Abstract:
A suspension member for a frame of a vehicle that permits a coil spring and a shock absorber to be attached as a unit to the vehicle frame and a control arm pivotally attached to the frame. The control arm is attached to the frame so that the suspension member extends between the frame and the control arm, and the coil spring and shock absorber can be adjusted concurrently.

Description:
BACKGROUND OF THE INVENTION 
     1. Field of the Invention 
     The present invention relates in general to a suspension member for a frame of a vehicle and more specifically concerns a suspension member that includes a coil spring and a shock absorber as a unit. 
     2. Description of the Prior Art 
     It is generally known to use coil-type suspension springs and shock absorbers for providing suspension of a vehicle frame. In standard configurations, the suspension spring and shock absorber are spaced apart from one another and height adjustment or removal thereof must be done on an individual basis or with a shock mounted inside the spring and adjustment is provided for the spring only. 

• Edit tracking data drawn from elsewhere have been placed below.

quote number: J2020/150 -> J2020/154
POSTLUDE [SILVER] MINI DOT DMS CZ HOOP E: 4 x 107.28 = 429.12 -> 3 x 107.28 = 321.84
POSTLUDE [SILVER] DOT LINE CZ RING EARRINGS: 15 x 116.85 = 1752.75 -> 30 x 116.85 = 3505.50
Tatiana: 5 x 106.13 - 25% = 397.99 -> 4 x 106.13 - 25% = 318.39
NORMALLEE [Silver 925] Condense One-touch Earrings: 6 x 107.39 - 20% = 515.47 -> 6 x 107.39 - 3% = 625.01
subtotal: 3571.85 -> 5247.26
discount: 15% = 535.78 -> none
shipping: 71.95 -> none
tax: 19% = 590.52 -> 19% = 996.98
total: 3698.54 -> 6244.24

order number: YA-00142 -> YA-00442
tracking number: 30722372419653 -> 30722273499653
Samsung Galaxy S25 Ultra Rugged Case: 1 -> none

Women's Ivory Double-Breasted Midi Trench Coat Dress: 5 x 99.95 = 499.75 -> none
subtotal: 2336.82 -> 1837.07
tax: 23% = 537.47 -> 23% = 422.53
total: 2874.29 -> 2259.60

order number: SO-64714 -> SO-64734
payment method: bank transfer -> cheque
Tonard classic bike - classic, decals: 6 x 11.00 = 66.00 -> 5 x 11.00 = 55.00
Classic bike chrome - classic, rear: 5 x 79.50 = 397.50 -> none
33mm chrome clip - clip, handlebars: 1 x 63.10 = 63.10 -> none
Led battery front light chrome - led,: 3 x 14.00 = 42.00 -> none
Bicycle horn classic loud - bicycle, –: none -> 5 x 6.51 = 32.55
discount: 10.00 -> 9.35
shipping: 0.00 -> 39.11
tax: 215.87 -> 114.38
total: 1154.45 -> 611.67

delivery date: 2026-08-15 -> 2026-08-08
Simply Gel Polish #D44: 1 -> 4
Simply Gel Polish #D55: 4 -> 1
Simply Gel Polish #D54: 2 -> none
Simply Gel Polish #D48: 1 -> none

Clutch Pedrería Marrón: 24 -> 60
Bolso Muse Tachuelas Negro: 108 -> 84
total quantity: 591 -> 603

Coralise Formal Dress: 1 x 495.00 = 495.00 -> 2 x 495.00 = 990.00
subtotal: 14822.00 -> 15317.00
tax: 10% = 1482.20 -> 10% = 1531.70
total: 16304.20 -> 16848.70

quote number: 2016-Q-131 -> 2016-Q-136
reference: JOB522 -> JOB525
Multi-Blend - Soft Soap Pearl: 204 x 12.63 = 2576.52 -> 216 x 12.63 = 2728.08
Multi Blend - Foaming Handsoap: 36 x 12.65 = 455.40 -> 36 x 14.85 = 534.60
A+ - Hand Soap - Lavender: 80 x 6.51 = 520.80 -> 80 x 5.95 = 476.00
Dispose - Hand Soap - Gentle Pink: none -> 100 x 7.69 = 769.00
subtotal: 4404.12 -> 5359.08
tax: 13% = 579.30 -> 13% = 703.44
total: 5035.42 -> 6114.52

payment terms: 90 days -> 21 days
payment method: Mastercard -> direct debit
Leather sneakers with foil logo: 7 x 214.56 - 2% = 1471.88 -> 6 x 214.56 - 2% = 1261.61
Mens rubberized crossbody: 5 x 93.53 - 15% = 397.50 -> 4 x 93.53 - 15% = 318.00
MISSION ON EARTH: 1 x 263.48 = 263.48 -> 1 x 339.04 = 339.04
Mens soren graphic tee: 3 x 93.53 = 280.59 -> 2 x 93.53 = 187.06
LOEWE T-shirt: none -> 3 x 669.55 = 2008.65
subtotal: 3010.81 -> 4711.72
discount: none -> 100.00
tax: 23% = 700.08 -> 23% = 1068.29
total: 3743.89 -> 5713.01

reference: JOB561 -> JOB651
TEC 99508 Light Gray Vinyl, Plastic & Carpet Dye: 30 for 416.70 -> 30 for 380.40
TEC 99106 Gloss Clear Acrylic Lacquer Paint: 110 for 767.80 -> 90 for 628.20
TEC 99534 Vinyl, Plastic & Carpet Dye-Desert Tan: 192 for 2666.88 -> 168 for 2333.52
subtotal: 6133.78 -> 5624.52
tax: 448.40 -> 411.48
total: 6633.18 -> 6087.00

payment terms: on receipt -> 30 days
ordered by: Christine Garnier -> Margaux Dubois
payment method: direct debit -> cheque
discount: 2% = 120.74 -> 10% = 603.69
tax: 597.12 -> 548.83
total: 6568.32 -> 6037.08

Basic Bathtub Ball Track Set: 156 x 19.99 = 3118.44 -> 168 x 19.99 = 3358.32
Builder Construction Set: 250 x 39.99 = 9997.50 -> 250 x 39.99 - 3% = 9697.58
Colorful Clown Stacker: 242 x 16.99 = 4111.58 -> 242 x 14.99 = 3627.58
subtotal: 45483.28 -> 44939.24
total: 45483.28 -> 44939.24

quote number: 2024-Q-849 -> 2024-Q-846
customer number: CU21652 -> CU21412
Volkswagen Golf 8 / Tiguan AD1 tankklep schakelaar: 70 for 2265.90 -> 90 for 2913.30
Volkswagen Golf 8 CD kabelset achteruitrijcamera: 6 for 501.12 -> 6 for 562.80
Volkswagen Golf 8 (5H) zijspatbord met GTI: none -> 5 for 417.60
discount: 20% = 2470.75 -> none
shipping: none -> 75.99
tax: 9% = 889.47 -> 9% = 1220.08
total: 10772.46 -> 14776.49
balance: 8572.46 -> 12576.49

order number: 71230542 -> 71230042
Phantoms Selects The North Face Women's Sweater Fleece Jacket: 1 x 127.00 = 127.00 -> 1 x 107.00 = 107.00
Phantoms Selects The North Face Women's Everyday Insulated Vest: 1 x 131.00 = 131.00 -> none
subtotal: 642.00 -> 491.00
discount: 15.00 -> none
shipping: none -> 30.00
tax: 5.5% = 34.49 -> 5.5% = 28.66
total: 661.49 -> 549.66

     It is also known to include means that coact with the suspension spring to permit adjustment thereof as needed. For example, in U.S. Pat. No. 3,039,788 to Farago, a coil spring is disclosed as being mounted in connection with a thrust rod element that extends upwardly through the coil spring and secures the spring to an upper control arm. The thrust rod element is designed to be adjustable to vary the compression of the coil spring as is done in the present invention. However, Farago does not include a unitary structure composed of a coil spring and a shock absorber. U.S. Pat. No. 3,830,482 issued to Norris also discloses an adjustable coil spring structure. Again this structure differs from the present invention as it does not include a unitary shock absorber. 
     U.S. Pat. No. 4,575,058 issued to Daraz discloses a vari-torque bar shock absorber that is comprised of a structure having a number of coil springs. However, the coil springs are designed as part of the shock absorber in a complex fashion that is far different from the simplistic construction of the present invention. 
     SUMMARY OF THE INVENTION 
     The present invention provides a suspension member for a frame of a vehicle having means for attaching a coil spring and a shock absorber as a unit to permit adjustment thereof. The suspension member includes a mounting means with a threaded opening, an adjustable means having both a threaded shaft portion that coacts with the mounting means and a spring seat for one end of the coil spring, and attachment means associated with the adjustable means for attaching one end of the shock absorber thereto so that as the position of the adjustable means is varied with respect to the mounting means, the shock absorber and coil spring are adjusted concurrently.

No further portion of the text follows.